Economic growth continued at a healthy clip in Travis County in the first quarter of 2019, according to new data released last week by the Bureau of Labor Statistics.
Among large U.S. counties with total employment of 500,000 or more, Travis County ranked second with 3.5% year-over-year (YoY) job growth in March. San Francisco was first at 3.9%. Travis County turned in its best YoY March performance in four years and extended a streak of six consecutive months at 3.5% or better. Despite signs that job growth may be slowing regionally—the metropolitan area is averaging only 2.2% YoY growth so far in 2019, according to a different survey—Travis County’s economy appears to be slightly ahead of where it was a year ago, at least according to payroll expansion. Rounding out the top five were Davidson County (Nashville) at 3.4%, Clark County (Las Vegas) at 3.1%, and Salt Lake County at 2.9%.

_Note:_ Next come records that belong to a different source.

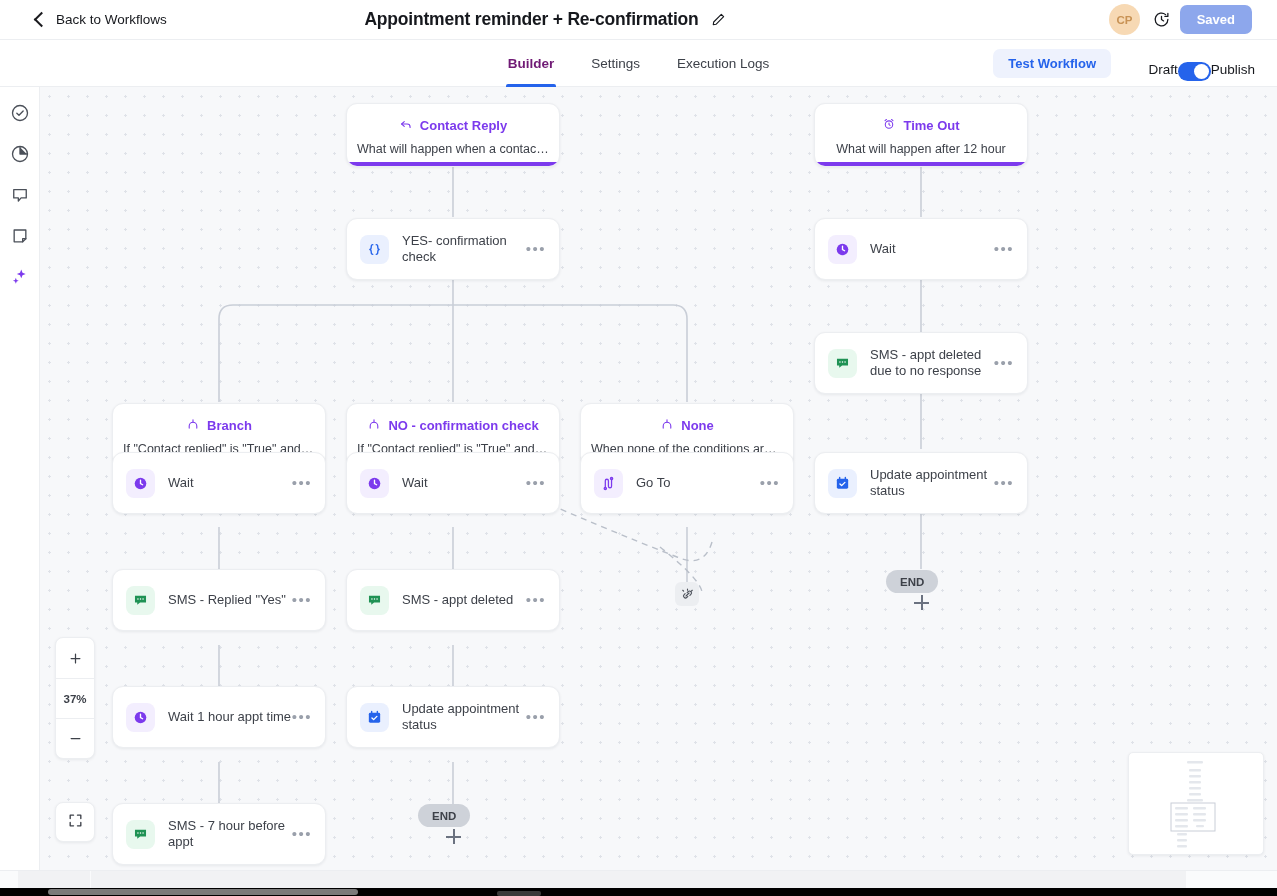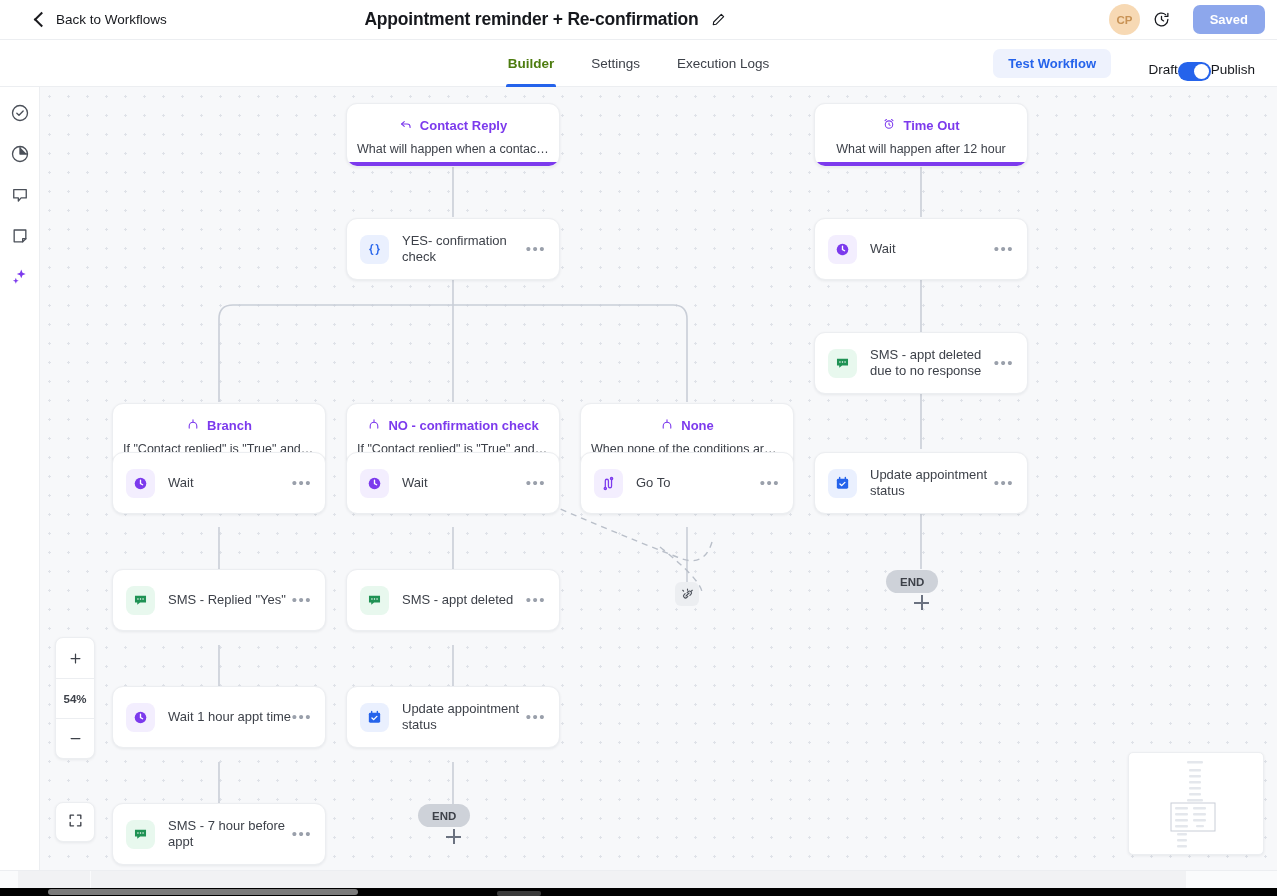"Saved" .saved-btn { right: 12px -> 25px }
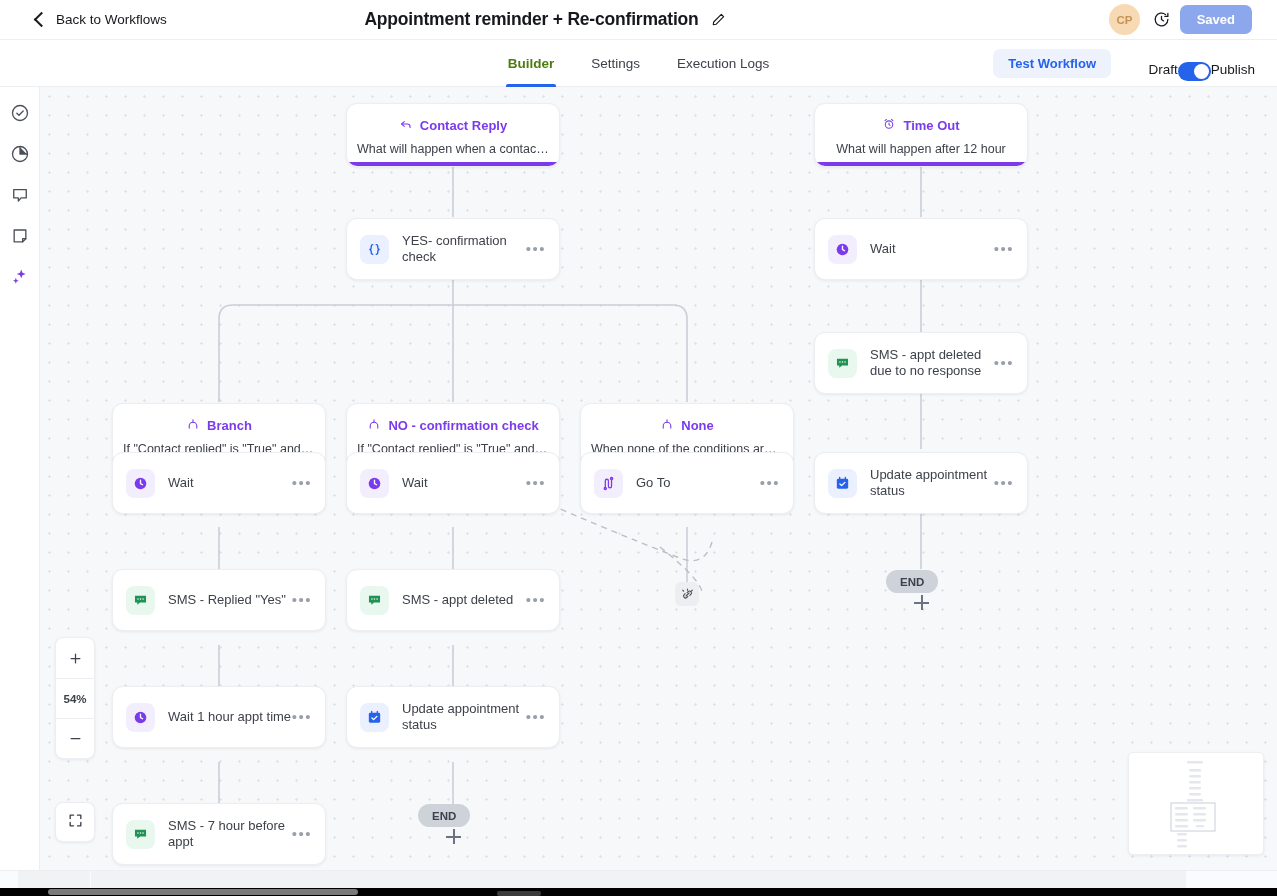"Builder" .tab.active { color: #4d7c0f -> #701a75 }
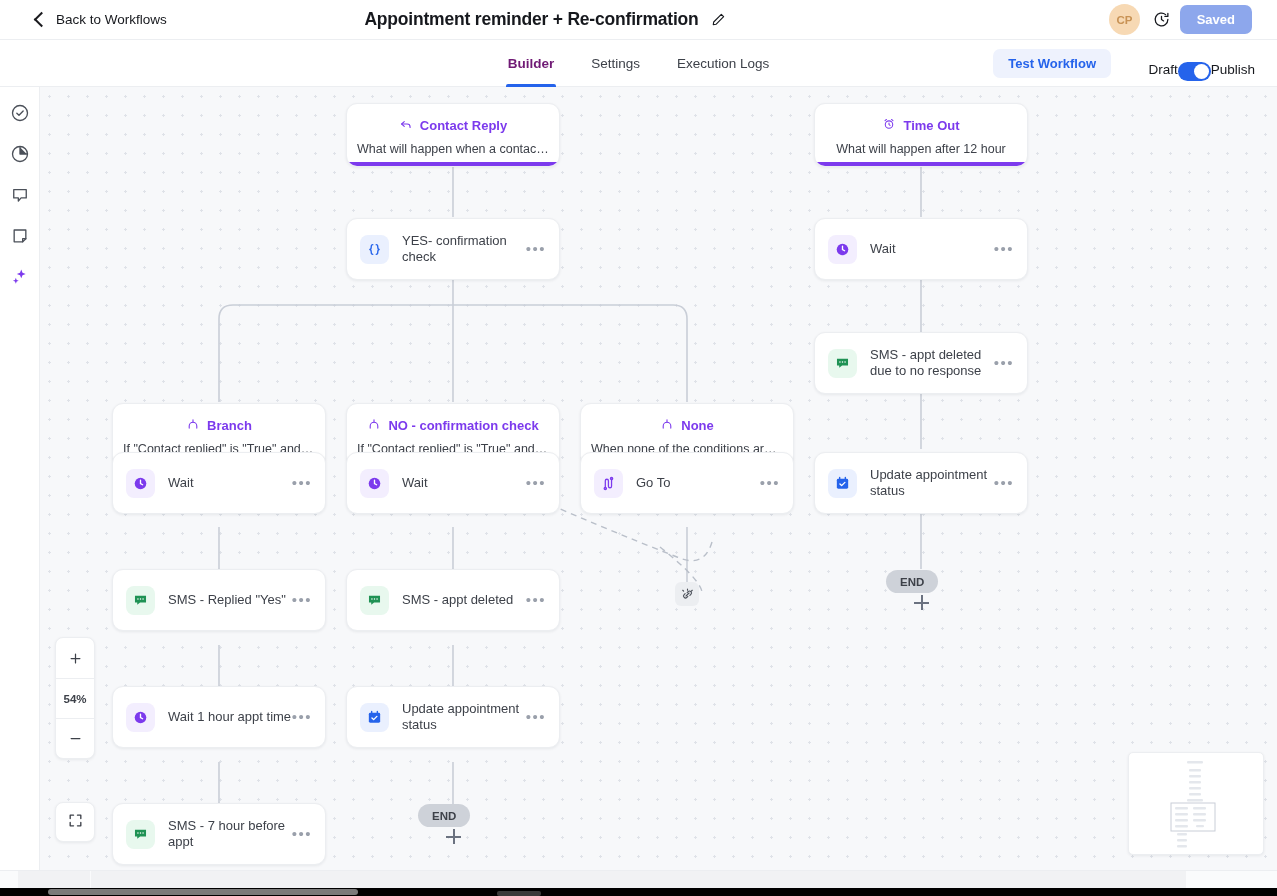"54%" span.zlevel { text: 54% -> 37% }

The average weekly wage in Travis County in the first three months of 2019 was $1,365, up 3.6% from the first quarter of 2018. That ranked in the top fifteen among large counties. San Francisco County was first at 10.2%, followed by Hamilton County (Cincinnati) at 5.9%, King County (Seattle) and Middlesex County (Boston area), at 5.4%, and Wake County (Raleigh) at 5.3%. Annualized average wages among large counties in the first quarter ranged from approximately $151,000 in New York to $45,000 in Riverside. Among large counties in Texas, Travis County’s annualized average wage of about $66,000 trailed Harris County ($75,000) and Dallas County ($70,000), but surpassed Tarrant County ($55,000) and Bexar County ($49,000).
For context, a household in Travis County with one worker earning the average weekly wage of $1,365 can afford monthly housing costs (including utilities) of $1,638. In March, the average rent in Austin, according to Rent Jungle, was $1,546 per month for all advertised units; $1,703 for two-bedroom units.

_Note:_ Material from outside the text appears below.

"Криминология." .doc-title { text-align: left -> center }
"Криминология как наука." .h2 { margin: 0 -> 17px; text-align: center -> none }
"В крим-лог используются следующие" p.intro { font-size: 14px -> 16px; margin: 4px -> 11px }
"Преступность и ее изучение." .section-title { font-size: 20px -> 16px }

The diverging trajectories of the regional (MSA) and local (county) economies in Austin is an interesting puzzle. It could be nothing more than a data issue—the estimates generated by the survey suggesting a slowing regional economy are based on a much smaller sample. Alternatively, it could be a signal worth paying attention to, possibly indicating a turn in the business cycle or change in development patterns. We’ll find out more when new metro area data is released later this week.